States weigh up costs of immigration reform

As the United States awaits the decision by the Supreme Court as to whether President Barack Obama exceeded his authority by making an executive decision to protect millions of undocumented immigrant parents and grant them work permits, the states are trying to calculate what the costs of the decision will be for them, whatever the result turns out to be.

Regardless of the decision, states are divided on whether immigration reform would hurt or help them in economic terms. A new study from the National Research Center in regards to Hispanic Children & Families suggests that one in four children who are Hispanic have at least one parent who is an undocumented immigrant, though even if the new deferred action gets the go-ahead only parents with no criminal convictions and who have been in the United States since 2010 will be eligible.

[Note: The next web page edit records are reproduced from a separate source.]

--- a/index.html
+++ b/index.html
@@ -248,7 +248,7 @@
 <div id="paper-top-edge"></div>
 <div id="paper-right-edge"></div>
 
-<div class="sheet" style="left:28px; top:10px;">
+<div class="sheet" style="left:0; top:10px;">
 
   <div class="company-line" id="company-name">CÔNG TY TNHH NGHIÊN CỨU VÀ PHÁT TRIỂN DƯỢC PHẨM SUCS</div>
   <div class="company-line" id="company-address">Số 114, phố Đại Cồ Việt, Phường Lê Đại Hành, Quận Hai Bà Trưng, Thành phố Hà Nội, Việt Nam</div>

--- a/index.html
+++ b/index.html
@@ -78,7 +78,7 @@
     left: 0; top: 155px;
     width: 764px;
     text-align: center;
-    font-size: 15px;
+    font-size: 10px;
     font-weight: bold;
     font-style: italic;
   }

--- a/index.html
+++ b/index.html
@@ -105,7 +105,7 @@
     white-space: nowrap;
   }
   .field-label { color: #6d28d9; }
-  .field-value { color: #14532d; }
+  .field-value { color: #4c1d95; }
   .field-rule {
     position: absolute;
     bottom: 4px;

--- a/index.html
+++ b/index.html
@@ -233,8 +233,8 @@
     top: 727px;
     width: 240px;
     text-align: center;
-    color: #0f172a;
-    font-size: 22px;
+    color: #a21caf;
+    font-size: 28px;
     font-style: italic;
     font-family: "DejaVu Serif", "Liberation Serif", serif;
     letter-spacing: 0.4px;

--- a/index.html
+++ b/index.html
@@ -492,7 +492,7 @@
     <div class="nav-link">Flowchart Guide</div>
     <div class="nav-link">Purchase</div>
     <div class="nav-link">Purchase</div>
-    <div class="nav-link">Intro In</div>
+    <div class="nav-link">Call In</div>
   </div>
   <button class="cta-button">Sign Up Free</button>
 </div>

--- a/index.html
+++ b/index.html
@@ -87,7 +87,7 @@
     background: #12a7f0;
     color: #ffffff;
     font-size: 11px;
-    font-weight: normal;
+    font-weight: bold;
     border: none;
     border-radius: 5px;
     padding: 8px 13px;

If the Supreme Court strikes down the policy, however, then many parents of children who have citizenship could potentially be deported, causing concern about the possible impact on families, which was one of the arguments used by in court by Donald Verrilli, the US Solicitor General.

Texas, on the other hand, believes that the state will have to find millions of dollars in order to give driver’s licenses to undocumented immigrants, in addition to the extra financial burden on health care, law enforcement, unemployment benefits and education. Lawyers for other states such as Washington refute this argument, claiming that DAPA would actually benefit the states financially, allowing parents to bring in more revenue and thus pay more taxes.